Sie fingerte nach ihrer Kette, von der sie vergessen hatte, dass sie nicht mehr da war.

»Sieht ganz so aus, als hättest du recht, Rolf«, sagte Lucky und zeigte zu dem Glastresen, in dem es einen kupfernen Schlitz für Spielmarken gab und der einen rotierenden Ring mit knallbunten Preisen beherbergte: eine Gitarre, einen Bumerang, ein kleines rotes Radio, bei dem Cora sogleich der Gedanke kam, ob sie es umbauen könnten, um ein Notsignal auszusenden. »Alle Videospiele sind Rätsel. Wahrscheinlich testen sie unsere Hand-Augen-Koordination oder etwas in der Art.«

Als Nächstes betraten sie den Schönheitssalon, der in farbenprächtigem französischem Dekor gehalten war. Nok sank in einen der Sessel und strich über das Samtpolster. »Schick.«

Cora sah sie von der Seite an. Für ein angebliches Supermodel hatte sie einen grässlichen Geschmack.
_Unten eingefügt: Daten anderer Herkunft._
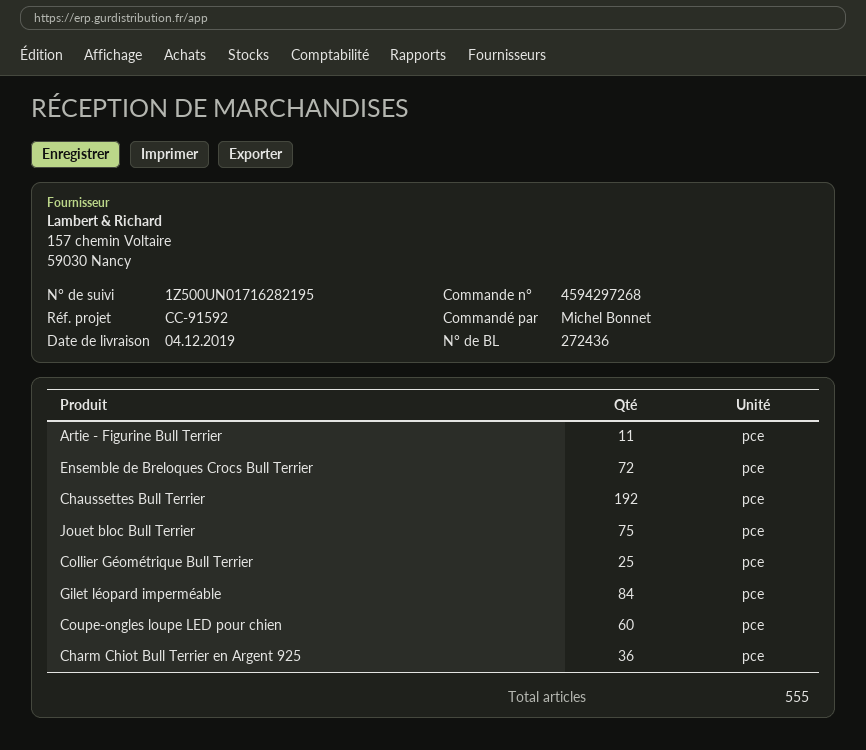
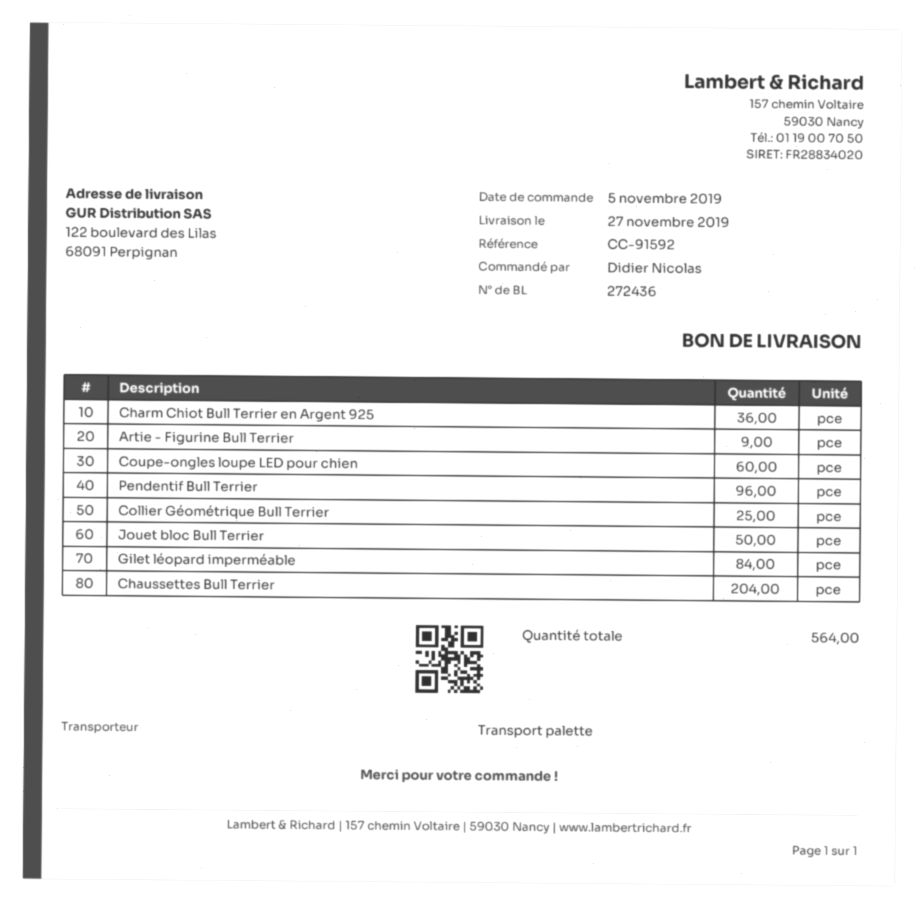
delivery date: 2019-12-04 -> 2019-11-27
ordered by: Michel Bonnet -> Didier Nicolas
Artie - Figurine Bull Terrier: 11 -> 9
Ensemble de Breloques Crocs Bull Terrier: 72 -> none
Chaussettes Bull Terrier: 192 -> 204
Jouet bloc Bull Terrier: 75 -> 50
Pendentif Bull Terrier: none -> 96
total quantity: 555 -> 564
Lucky kratzte sich am Hals. »Und wo sind die Rätsel?«

Rolfs Finger tippten zuckend gegen seine Beine, während sein Blick von den Fotografien an der Wand zum Boden huschte. Cora beugte sich vor. »Du weißt es, nicht wahr?«

»Ja, aber ich wollte … euch allen die Möglichkeit geben, es selbst herauszufinden. Seht euch die Fotografien an den Wänden an. Es sind Pärchen. Eine Art Memory-Spiel.« Er schob die Bilder paarweise zusammen, und ein Chip rollte aus einer metallenen Schiene in der Ladentheke, die völlig identisch mit der in den anderen Geschäften war. Er steckte den Chip in den Schlitz, und ein roter Nagellack fiel trudelnd zu Boden. Nok stupste das Fläschchen mit der Zehenspitze an, als könnte es beißen. Als nichts geschah, steckte sie es sich trotz der merkwürdigen Blicke der anderen in die Tasche.

»Was? Das ist meine Lieblingsfarbe.«

Wie von Geisterhand erschienen an der Wand neue Fotografien. Jetzt waren es berühmte Sehenswürdigkeiten aus aller Welt: der Eiffelturm, das Taj Mahal, zusammen mit den Umrissen verschiedener Länder. Coras Kopf war immer noch benebelt, aber sie berührte das ihr am nächsten gelegene Bild, den Eiffelturm, und drehte an dem darunter, bis Frankreich zu sehen war.